#### [Work required]
Of all the lines in the entries below, give again exactly those starting at the line containing "- 3. Vertex" and ending at the line containing "4. Vertex AI Evaluation Metric (vertexai_evaluation)", both ends included, and no others.
(Dataset extract)
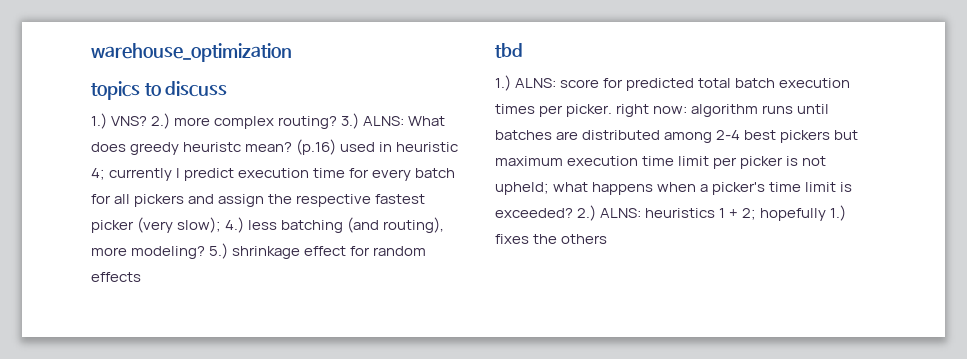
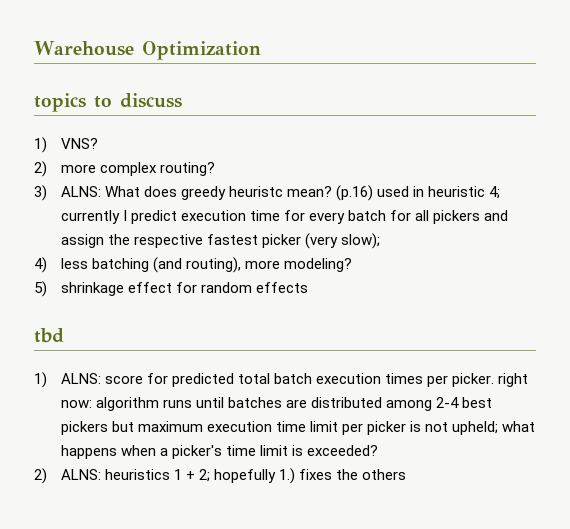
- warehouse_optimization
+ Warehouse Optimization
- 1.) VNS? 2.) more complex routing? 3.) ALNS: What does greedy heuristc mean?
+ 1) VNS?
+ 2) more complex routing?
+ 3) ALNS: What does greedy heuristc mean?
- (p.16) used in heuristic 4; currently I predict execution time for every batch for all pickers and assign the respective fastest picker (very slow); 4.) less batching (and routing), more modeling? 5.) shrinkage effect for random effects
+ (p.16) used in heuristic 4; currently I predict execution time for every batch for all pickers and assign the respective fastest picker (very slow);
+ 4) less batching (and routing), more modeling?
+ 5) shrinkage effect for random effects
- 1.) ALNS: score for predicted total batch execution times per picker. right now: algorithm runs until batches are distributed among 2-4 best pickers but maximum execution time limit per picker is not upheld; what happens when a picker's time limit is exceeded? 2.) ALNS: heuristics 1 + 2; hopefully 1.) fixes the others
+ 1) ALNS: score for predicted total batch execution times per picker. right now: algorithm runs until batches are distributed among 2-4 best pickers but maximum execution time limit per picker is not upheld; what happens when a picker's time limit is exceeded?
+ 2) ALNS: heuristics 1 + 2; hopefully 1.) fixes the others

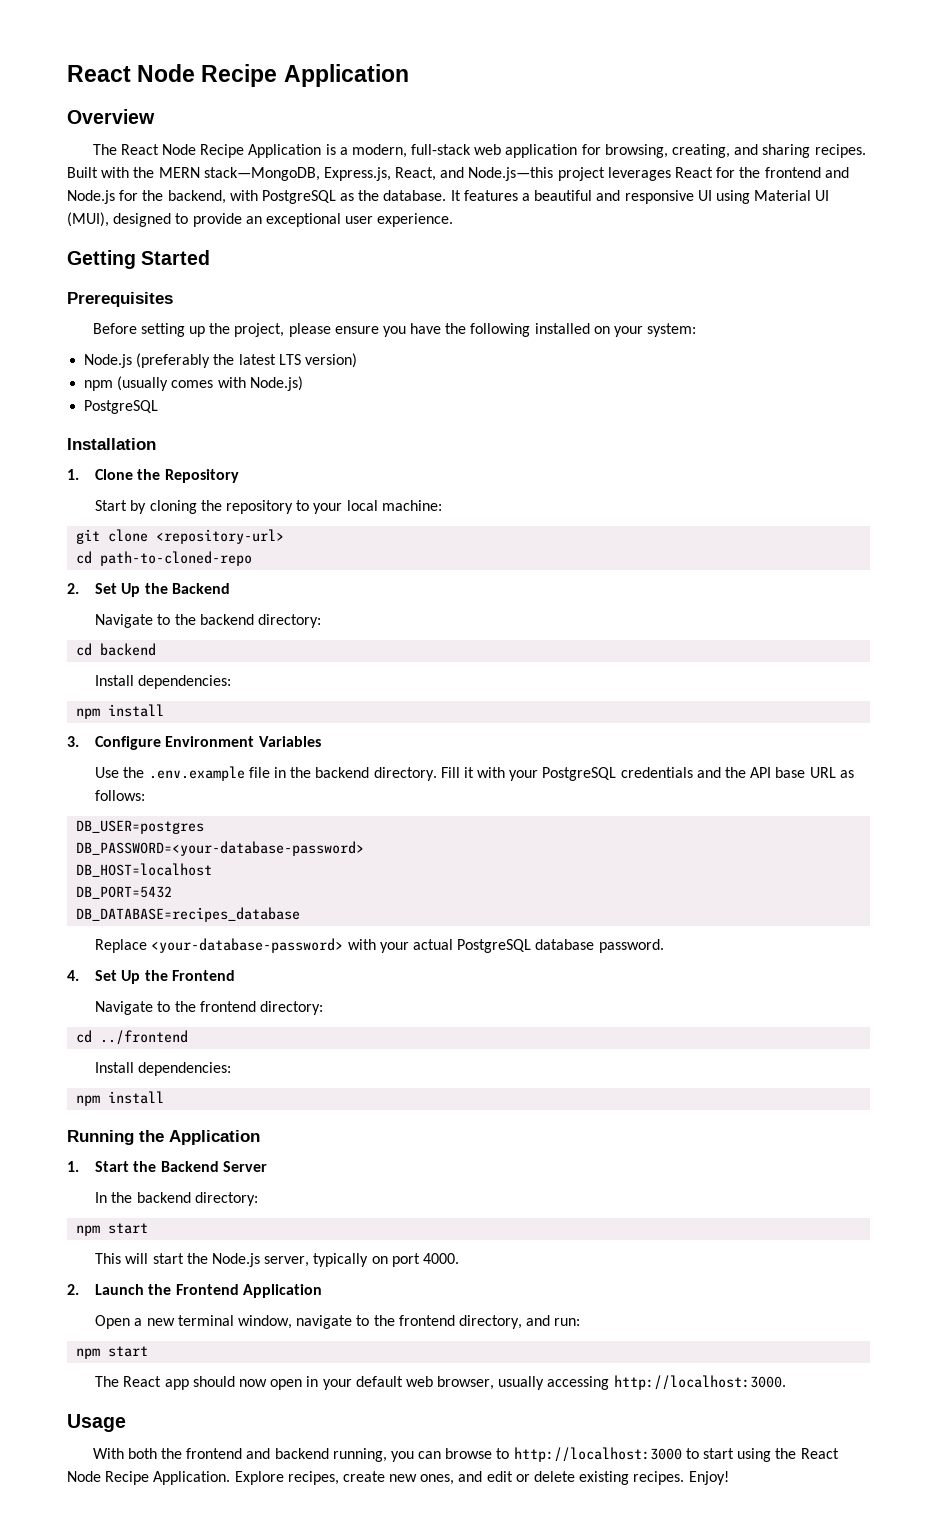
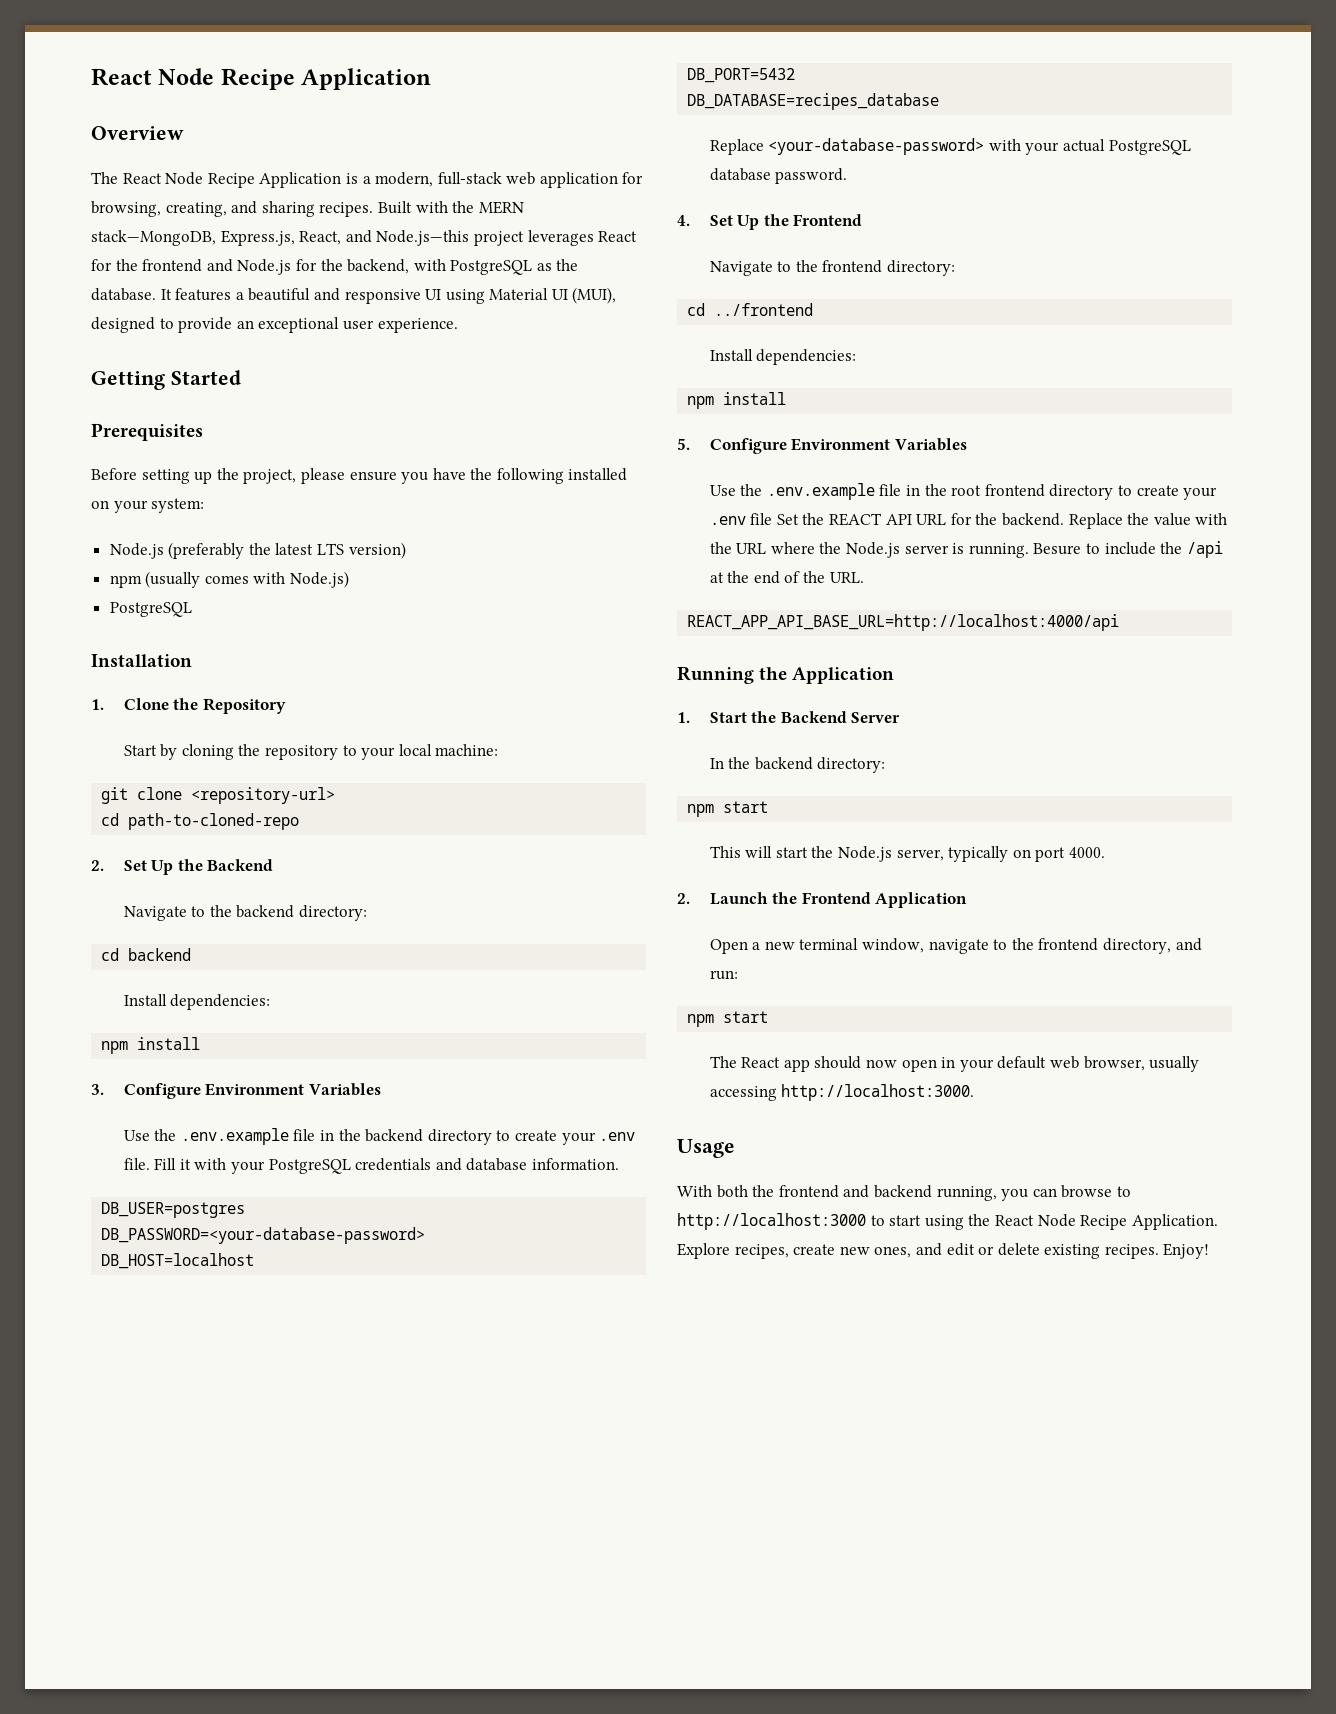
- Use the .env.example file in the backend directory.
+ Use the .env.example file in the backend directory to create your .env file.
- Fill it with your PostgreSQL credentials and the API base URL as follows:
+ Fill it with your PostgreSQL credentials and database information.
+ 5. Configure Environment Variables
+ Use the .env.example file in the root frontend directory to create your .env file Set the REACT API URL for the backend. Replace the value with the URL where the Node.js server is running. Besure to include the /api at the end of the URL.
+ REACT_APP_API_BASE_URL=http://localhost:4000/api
(End Dataset extract)
(Dataset extract)
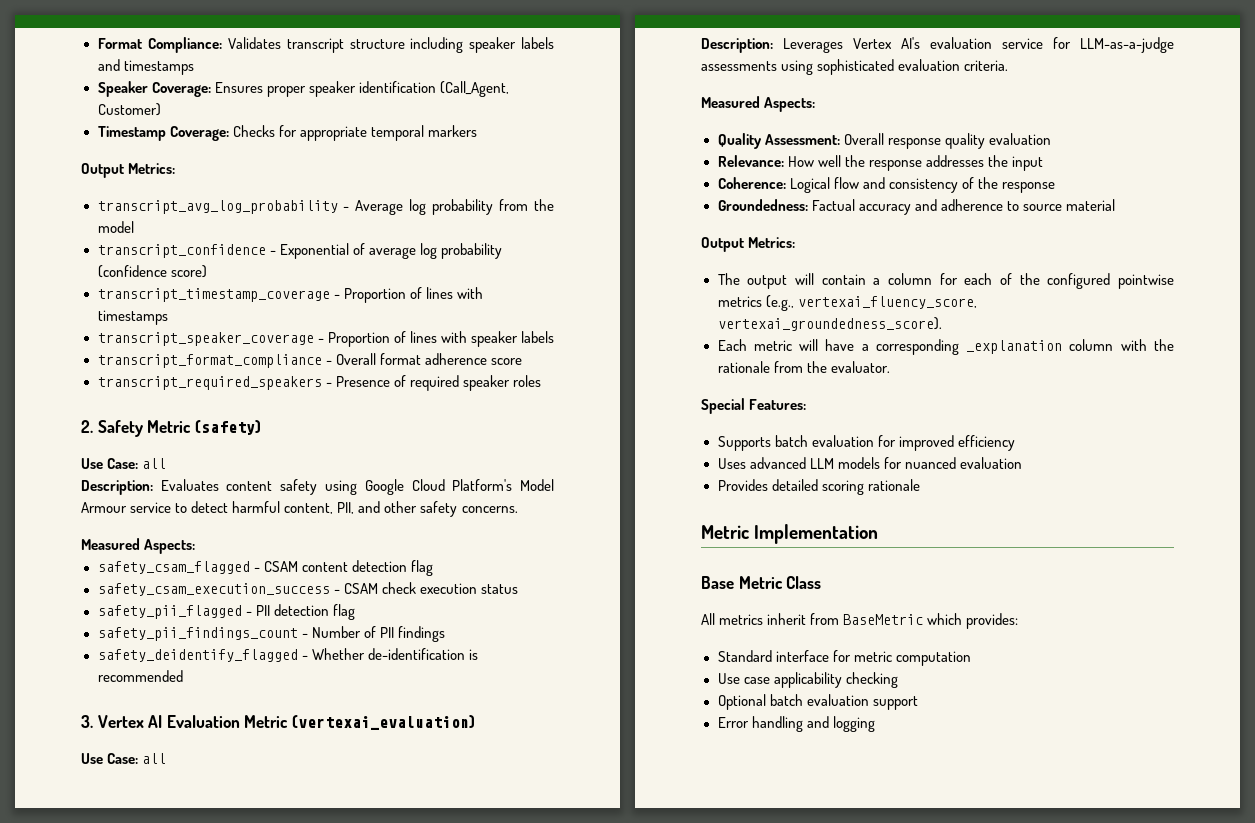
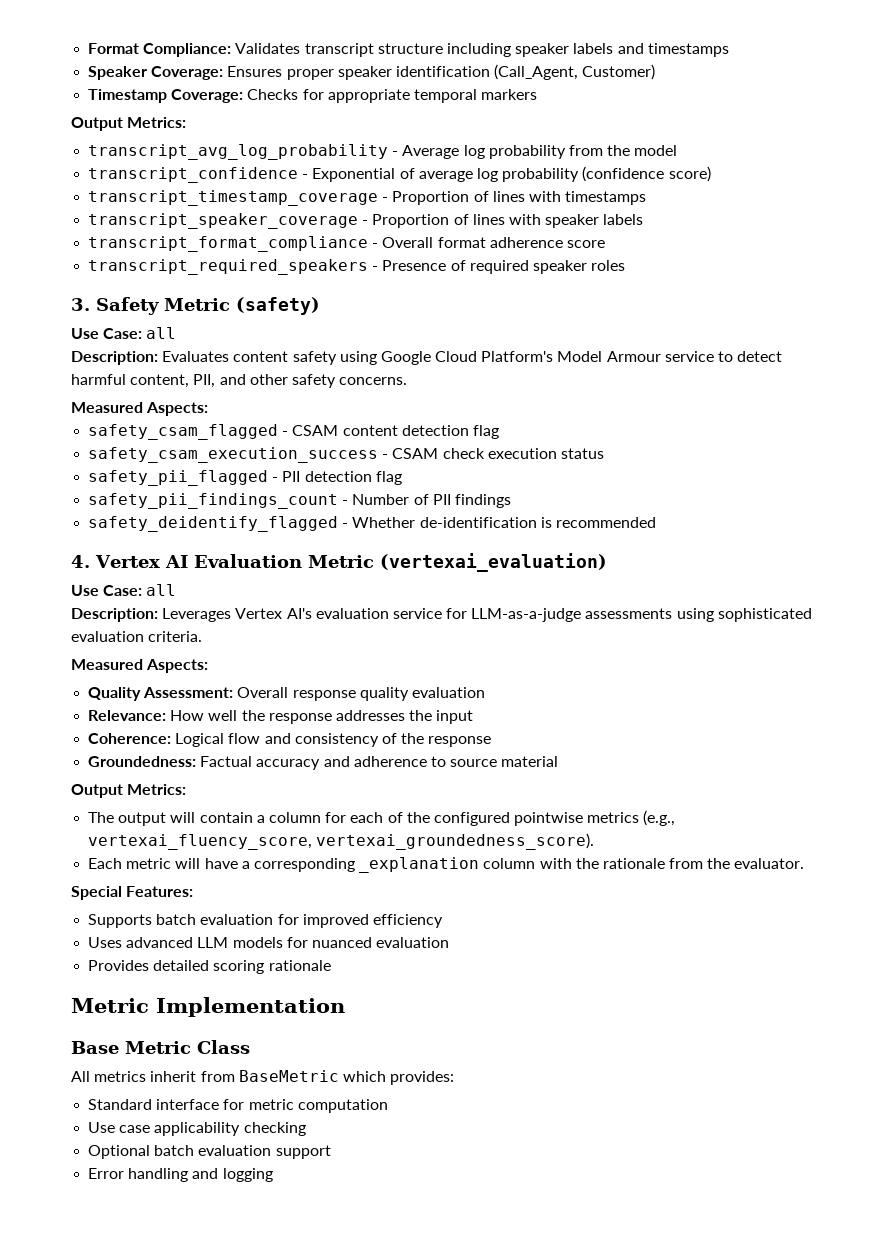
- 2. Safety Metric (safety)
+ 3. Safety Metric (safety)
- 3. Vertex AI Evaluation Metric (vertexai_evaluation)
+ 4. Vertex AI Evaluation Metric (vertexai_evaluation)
(End Dataset extract)
#### [The completed task]
- 3. Vertex AI Evaluation Metric (vertexai_evaluation)
+ 4. Vertex AI Evaluation Metric (vertexai_evaluation)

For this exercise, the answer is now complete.